# sea anchor



## keza (Mar 6, 2007)

Hi Guys,

after getting blown around a bit recently i have started to think a sea anchor could be a good idea.
I know nothing about them and in fact haven't even seen one.
Any suggestions on the best one to get and how to use them would be greatly appreciated.

Cheers
Kerry


----------



## Dodge (Oct 12, 2005)

Kerry here is what a sea anchor looks like, and very useful in a breeze

Mine is a Lalizas [small] 50x55cms and suits boats to 15', mine cost about $20 at Whitworths and any chandler will have them


----------



## Eberbachl (Jun 21, 2007)

Do you use it in conjunction with an anchor trolley on your yak Dodge?


----------



## keza (Mar 6, 2007)

Thanks everyone, can't believe i missed you post on it Roberta.

Kerry


----------



## Biggera Yakker (Jan 25, 2007)

I've got the same one as Richo and it works great!


----------



## Dodge (Oct 12, 2005)

Eberbachl said:


> Do you use it in conjunction with an anchor trolley on your yak Dodge?


Yes Luke, i just shoot it up to either end required, and also use the same cleat at my hip for both tie offs


----------



## Eberbachl (Jun 21, 2007)

Very nice - I'm thinking I need one of these


----------



## ArWeTherYet (Mar 25, 2007)

I'm another one with a similar set up to Richo. Most times I run it up to the stern to slow my drift down, but you may need to run it to the bow at other times. I also have a small float tide to the chute to keep it up high near the surface, some times they sink and can be a problem in shallow water.

They will slow your drift down considerably in most circumstance's, but most of all you can set them up so the yak is pointed in the right direction to be casting with the wind or with the current.


----------



## AdrianK (May 30, 2006)

I bought a chute from Ben ("Phoenix" on AKFF) for $50 - bugger all money for the difference it has made - and rigged up the pulleys and ropes myself. It seriously cut my drift rate to about a 1/3... ie in about 10kts wind, I now have about 3 times longer fishing on the drift, before I have to turn around and paddle back across fishy grounds.

Seriously, get one.


----------



## Peril (Sep 5, 2005)

I have the same cheapy as Dodge. Much more valuable than an anchor. Have used it in estuaries and open water.

One small word of warning. I was using the drogue on a fairly short rope when I got rolled off Long Reef some weeks ago. Wonder if the length of the rope was a contributing factor. Since then have let out more rope and not had any problem, even in choppy conditions


----------



## justcrusin (Oct 1, 2006)

Dave if it was at the very stern or bow of the yak it should have helped if it was a bit to the side perhaps part of the culprit.
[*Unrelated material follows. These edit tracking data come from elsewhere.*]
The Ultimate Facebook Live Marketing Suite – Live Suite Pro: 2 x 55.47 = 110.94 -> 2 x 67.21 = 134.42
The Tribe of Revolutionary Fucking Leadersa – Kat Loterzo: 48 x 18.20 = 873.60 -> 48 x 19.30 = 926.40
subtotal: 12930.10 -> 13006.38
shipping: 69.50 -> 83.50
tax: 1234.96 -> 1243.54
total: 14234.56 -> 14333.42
Otherwise you should have been bow or stern to the waves.

They were orginally invented to stop yatchs and stinkboats broaching (slewing sideways an rolling) in large seas i used them a lot when rsecuing broken down boats deployed behind the boat in tow to keep them straight and help prevent them from surfing.

Mines made out of a cloth shopping bag a coathanger and a length of tent cord seems to work a treat.

Cheers Dave


----------



## Peril (Sep 5, 2005)

justcrusin32 said:


> Dave if it was at the very stern or bow of the yak it should have helped if it was a bit to the side perhaps part of the culprit. Otherwise you should have been bow or stern to the waves


The anchor trolley was as far back as it goes, so it was as close to the stern as possible. However the wave caught me side on. I think if the rope had been longer the yak could have slipped sideways a bit more instead of rolling


----------



## Dodge (Oct 12, 2005)

Peril said:


> Wonder if the length of the rope was a contributing factor. Since then have let out more rope and not had any problem, even in choppy conditions


Dave
The rule of thumb is always to have the anchor and boat in the same situation in relation to the sea, ie: boat and anchor on a wave crest at the same time, or both in the wave trough.

As you would know the trough sucks back, whereas the crest is pushing forward, so when configured differently it can have an effect on the constant drag on the sea anchor.


----------